Task to complete
When the records are reproduced, each one must match exactly, and no picture may be kept.
====== Exercise data
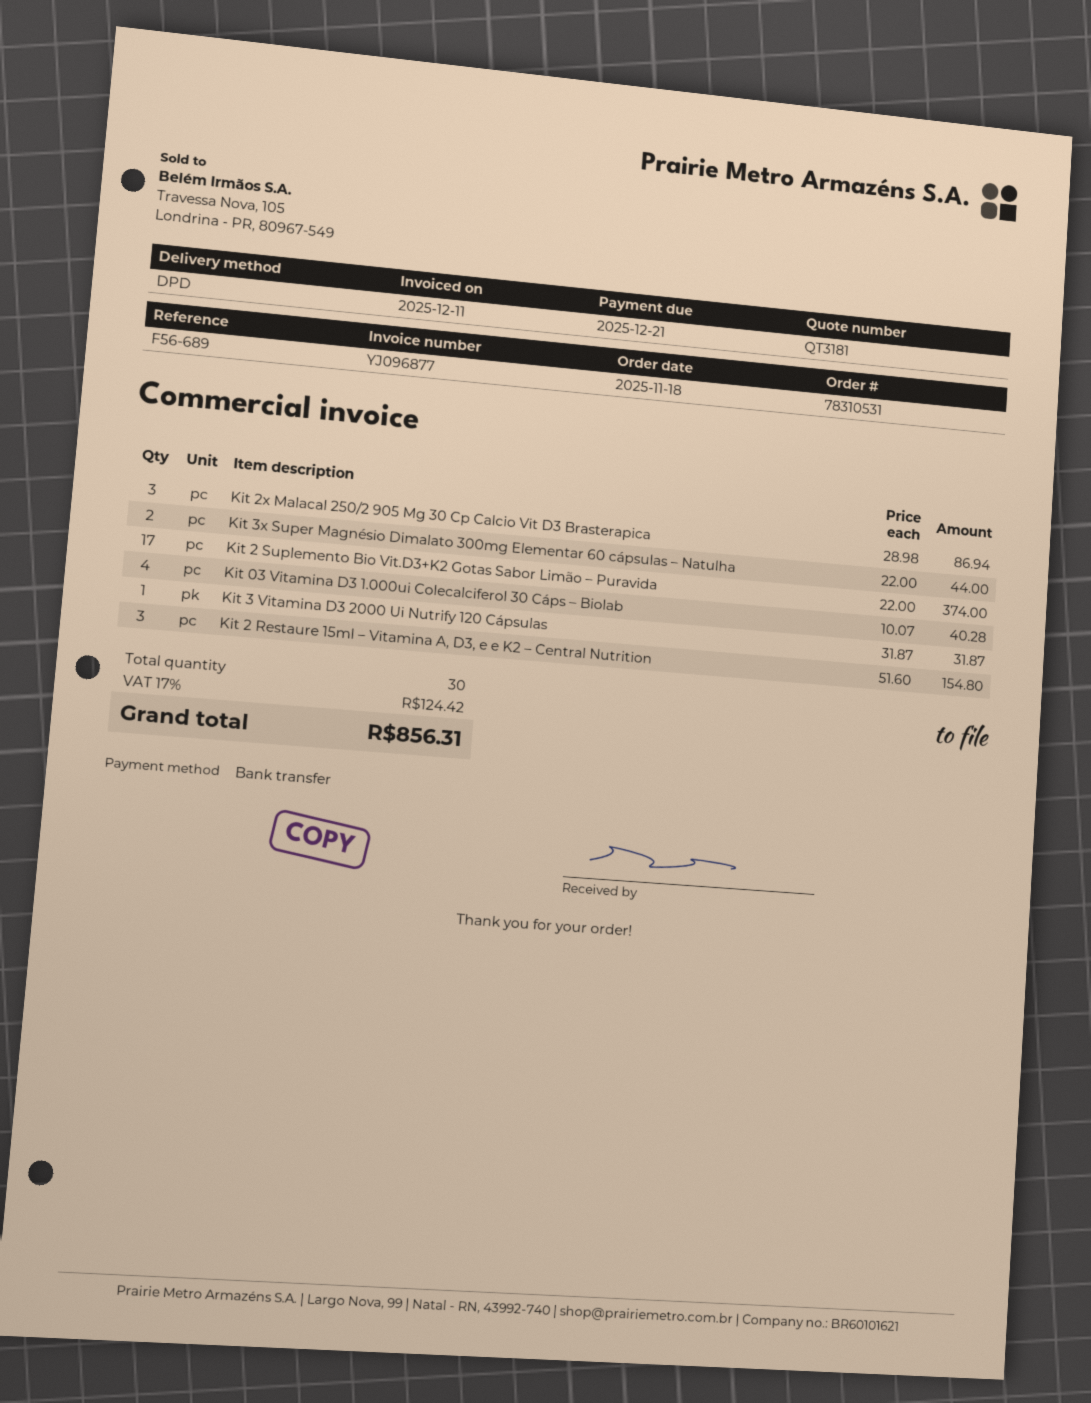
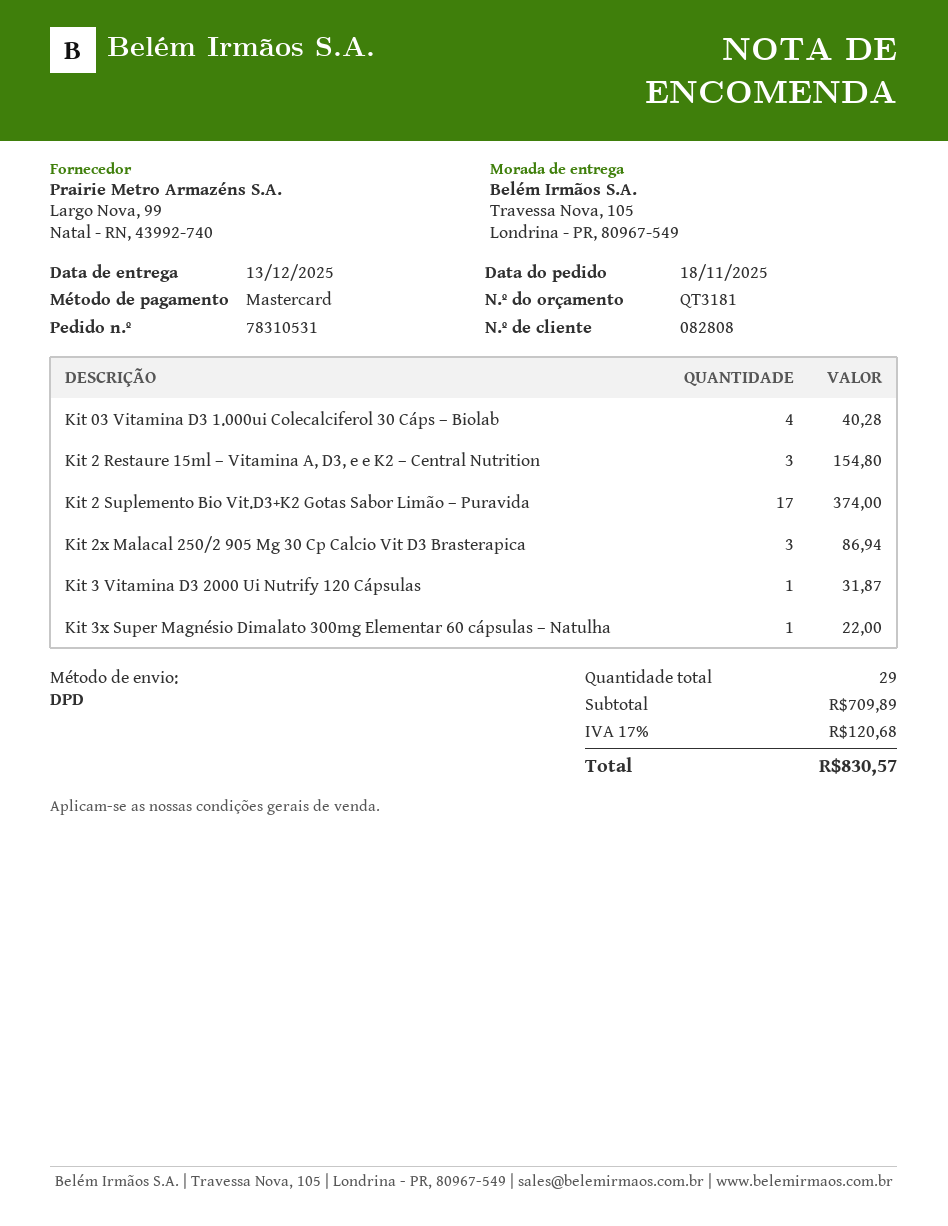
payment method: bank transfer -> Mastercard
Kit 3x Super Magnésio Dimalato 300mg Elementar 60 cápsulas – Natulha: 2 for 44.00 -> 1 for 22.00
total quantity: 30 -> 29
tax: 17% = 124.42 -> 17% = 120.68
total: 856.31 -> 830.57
============
Answer section
payment method: bank transfer -> Mastercard
Kit 3x Super Magnésio Dimalato 300mg Elementar 60 cápsulas – Natulha: 2 for 44.00 -> 1 for 22.00
total quantity: 30 -> 29
tax: 17% = 124.42 -> 17% = 120.68
total: 856.31 -> 830.57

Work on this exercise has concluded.